### [PROBLEM TO WORK ON]
Every line in the listing below from the one with "html: none ->" through the one with "html: <tr> <td>Chest" is to be reproduced exactly, both ends included; leave out the rest.

### [INPUT MATERIAL]
*** Block opens ***

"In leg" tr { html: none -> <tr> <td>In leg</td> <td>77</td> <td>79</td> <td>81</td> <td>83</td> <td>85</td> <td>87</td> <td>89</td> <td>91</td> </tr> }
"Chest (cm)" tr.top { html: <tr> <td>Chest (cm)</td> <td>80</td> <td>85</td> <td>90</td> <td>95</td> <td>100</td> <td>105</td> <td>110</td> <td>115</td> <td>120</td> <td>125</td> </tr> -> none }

*** Block closes ***
*** Block opens ***

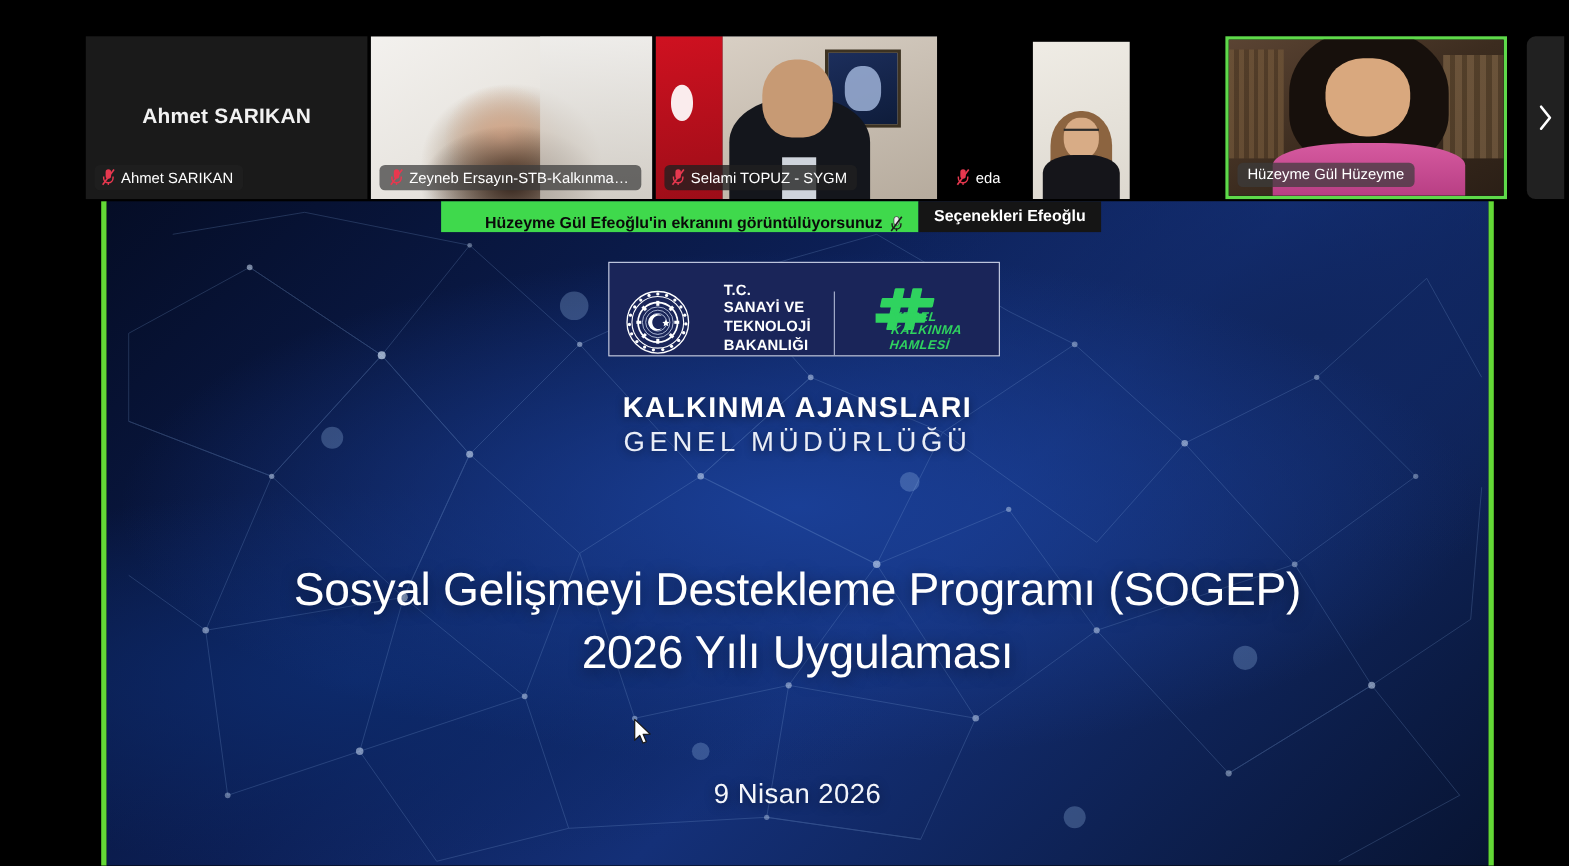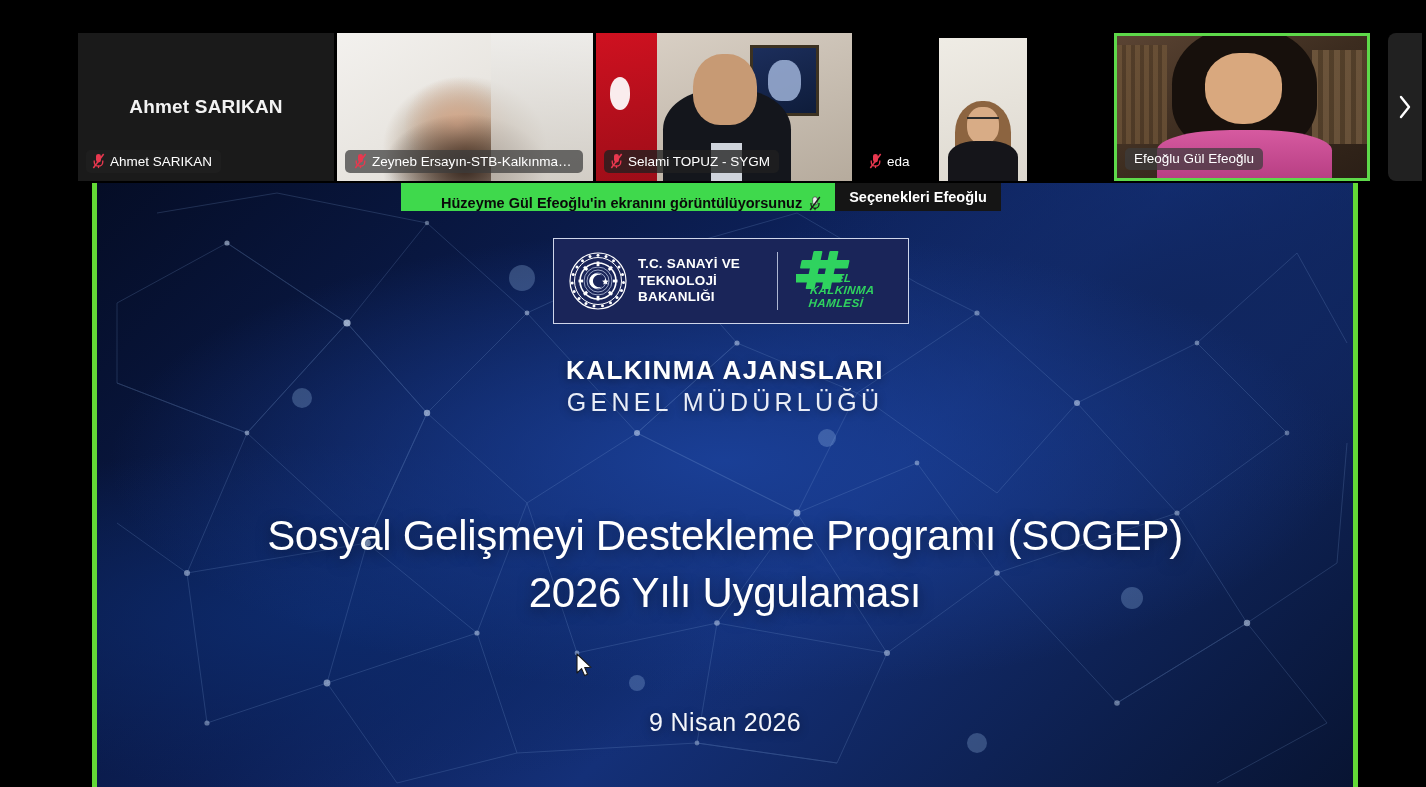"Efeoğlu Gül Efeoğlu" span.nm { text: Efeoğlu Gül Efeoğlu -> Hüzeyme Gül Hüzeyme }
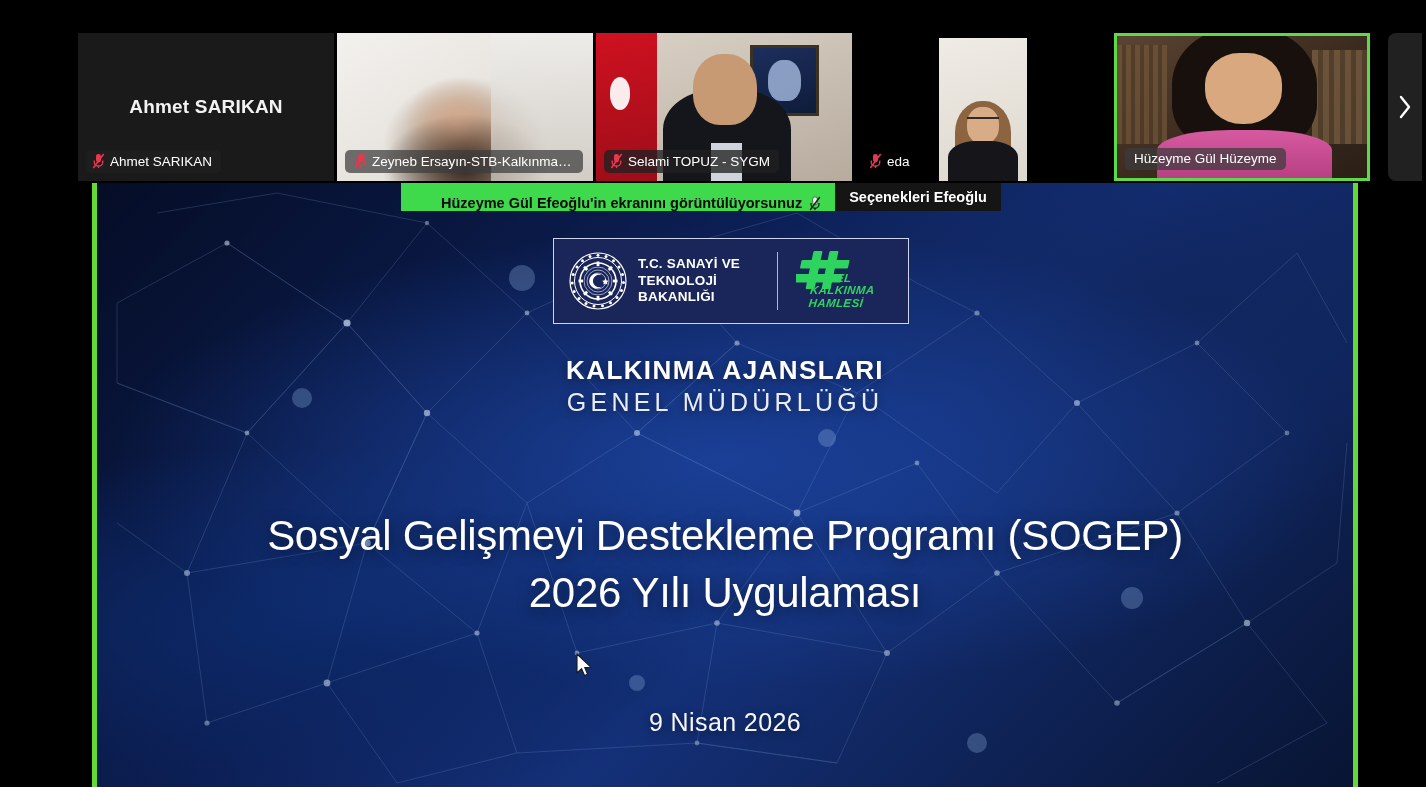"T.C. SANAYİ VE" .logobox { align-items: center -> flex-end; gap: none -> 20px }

*** Block closes ***
*** Block opens ***

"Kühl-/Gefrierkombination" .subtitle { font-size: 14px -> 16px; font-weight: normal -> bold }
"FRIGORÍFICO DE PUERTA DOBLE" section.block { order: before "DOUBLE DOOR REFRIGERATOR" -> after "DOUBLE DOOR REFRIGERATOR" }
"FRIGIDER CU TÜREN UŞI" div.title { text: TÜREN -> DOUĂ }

*** Block closes ***

### [EXERCISE OUTPUT]
"In leg" tr { html: none -> <tr> <td>In leg</td> <td>77</td> <td>79</td> <td>81</td> <td>83</td> <td>85</td> <td>87</td> <td>89</td> <td>91</td> </tr> }
"Chest (cm)" tr.top { html: <tr> <td>Chest (cm)</td> <td>80</td> <td>85</td> <td>90</td> <td>95</td> <td>100</td> <td>105</td> <td>110</td> <td>115</td> <td>120</td> <td>125</td> </tr> -> none }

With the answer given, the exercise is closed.